COMPTE RENDU DE LECTURE DE MICHEL GUISSARD |
Le genre littéraire de la nouvelle dans le monde francophone au tournant du XXIe siècle
Actes du colloque
de L'Année Nouvelle à Louvain-la-Neuve
26-28, avril 1994
Sous la direction de V. Engel. Frasne : Canevas ; Québec : L'instant même ; Echternach : Phi, 1995, 267 p. |
Les vingt-quatre communications du colloque ont été regroupées en quatre parties. La première dresse un bilan de la nouvelle dans les grandes régions de la Francophonie.

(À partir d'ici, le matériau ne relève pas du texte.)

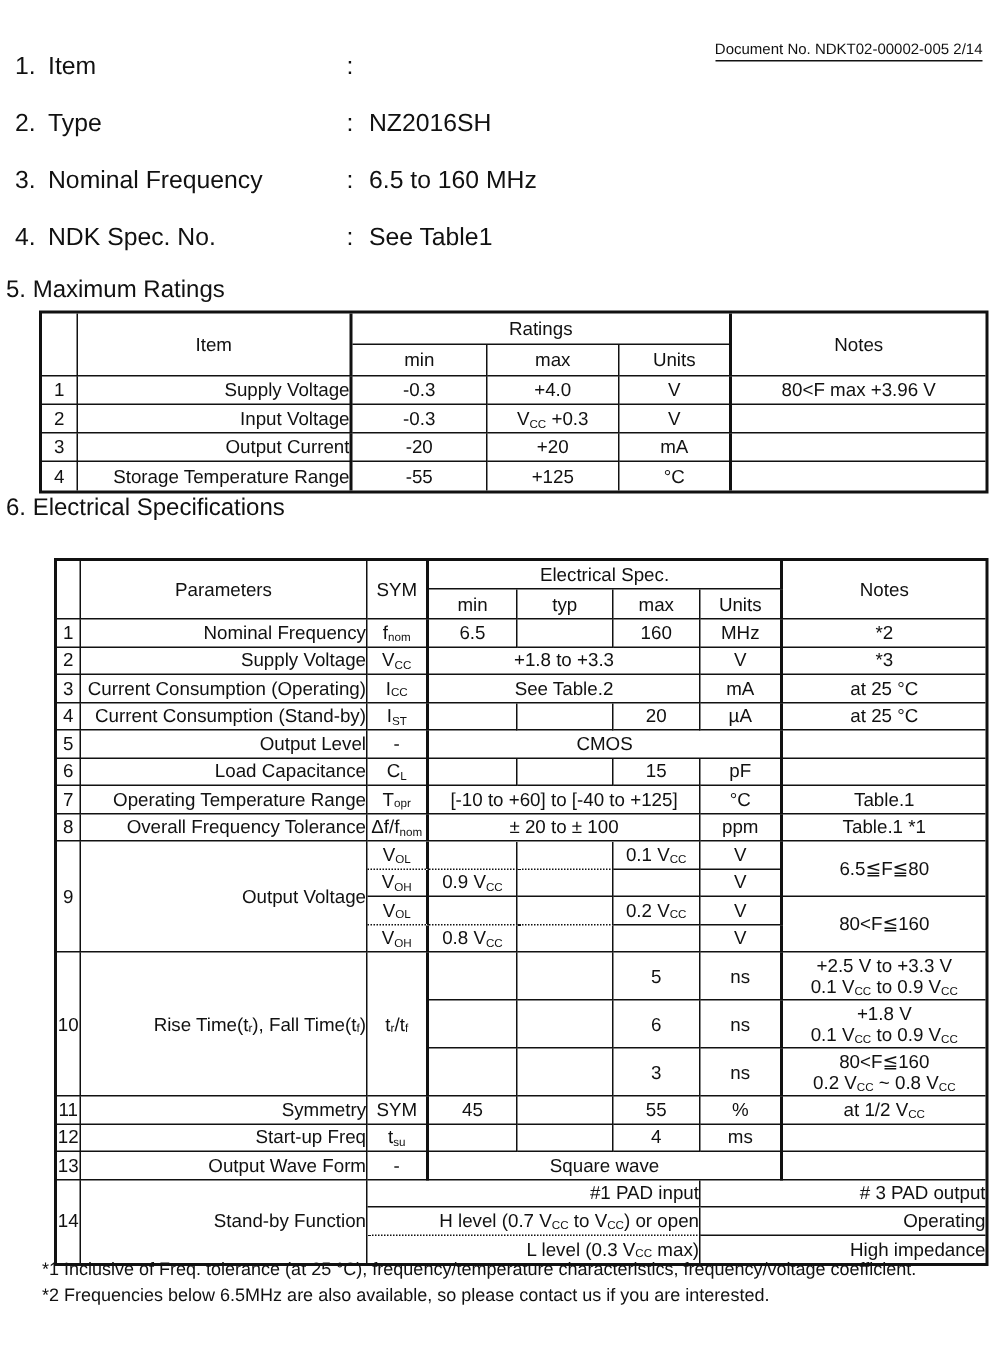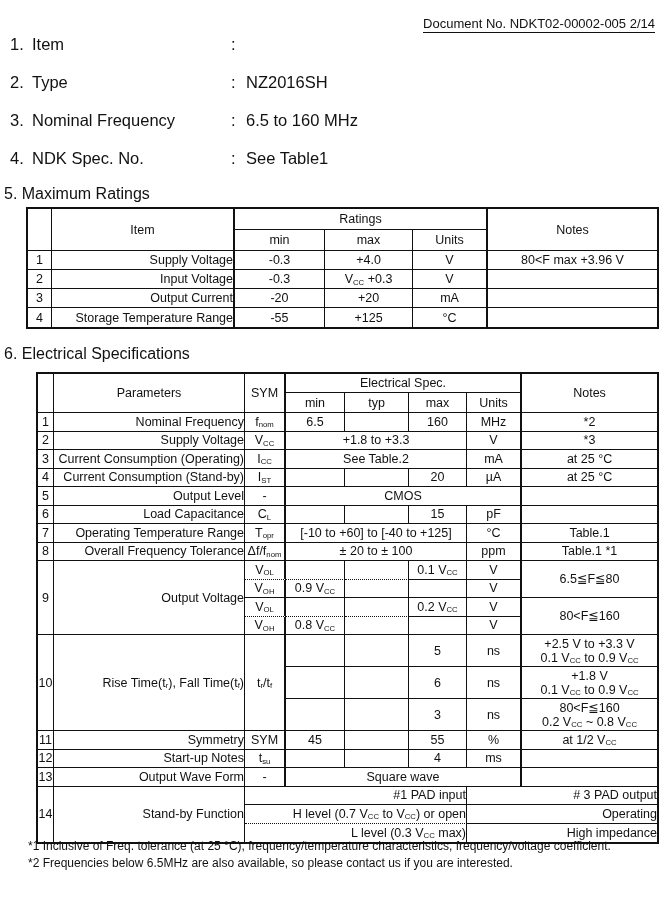"Document No. NDKT02-00002-005 2/14" .doc-no { font-size: 13px -> 10px; top: 16px -> 28px }
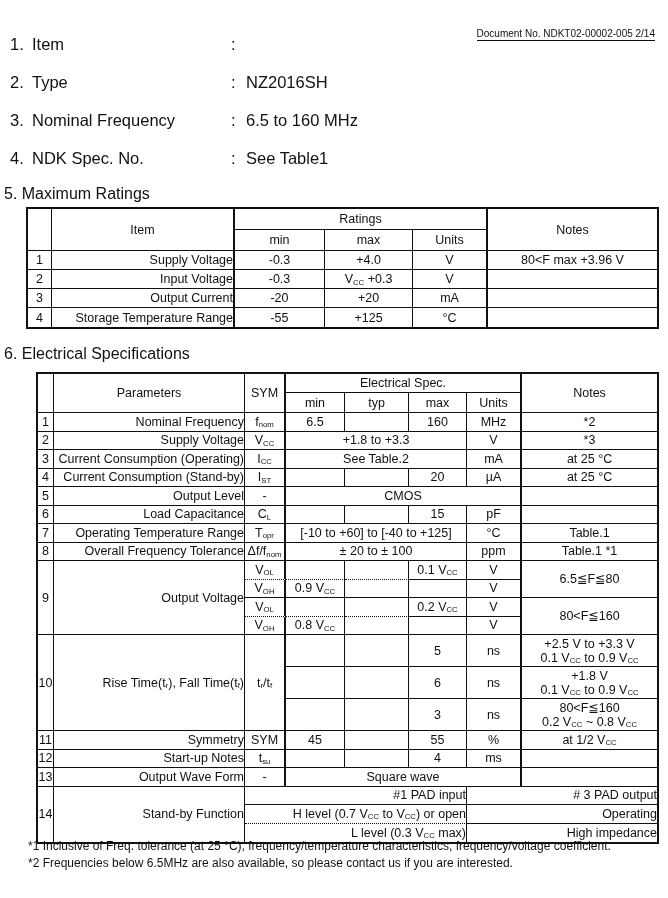"6. Electrical Specifications" div.sec-heading { top: 345px -> 330px }
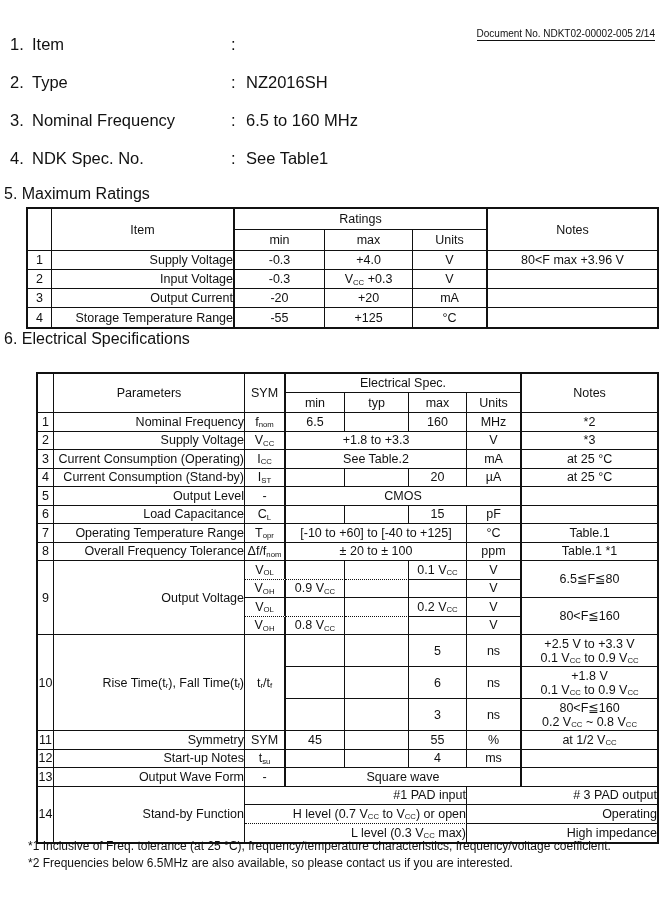"Start-up Notes" td.left { text: Notes -> Freq }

René Godenne parcourt la nouvelle française et la nouvelle suisse des années 90, étudie leur mode de diffusion (concours, revues, anthologies, éditions...) pour constater que le genre ne connaît pas l'état de grâce qu'on dit. Jacques-Gérard Linze brosse à grands traits le paysage de la nouvelle en Belgique francophone depuis 1830. S'il y englobe les contes et les récits, il livre au passage sa définition restrictive de la nouvelle, proche des Anglo-Saxons et de Tchékhov : non une intrigue, mais un simple épisode, un moment de l'existence vu sous un jour particulier ; la nouvelle-instant de Godenne, en quelque sorte. Gaëtan Brulotte se penche sur la thématique des nouvelles québécoises à partir d'un corpus de 125 recueils parus entre 1979 et 1994 : la solitude sous diverses formes - esseulement, ennui, difficultés ou absence de communication, désir noir, sexualité mal vécue- a ravi la place au nationalisme et aux problèmes collectifs. Ce changement de fond a influé sur la forme, en particulier sur la représentation de l'espace et du temps et sur les techniques narratives.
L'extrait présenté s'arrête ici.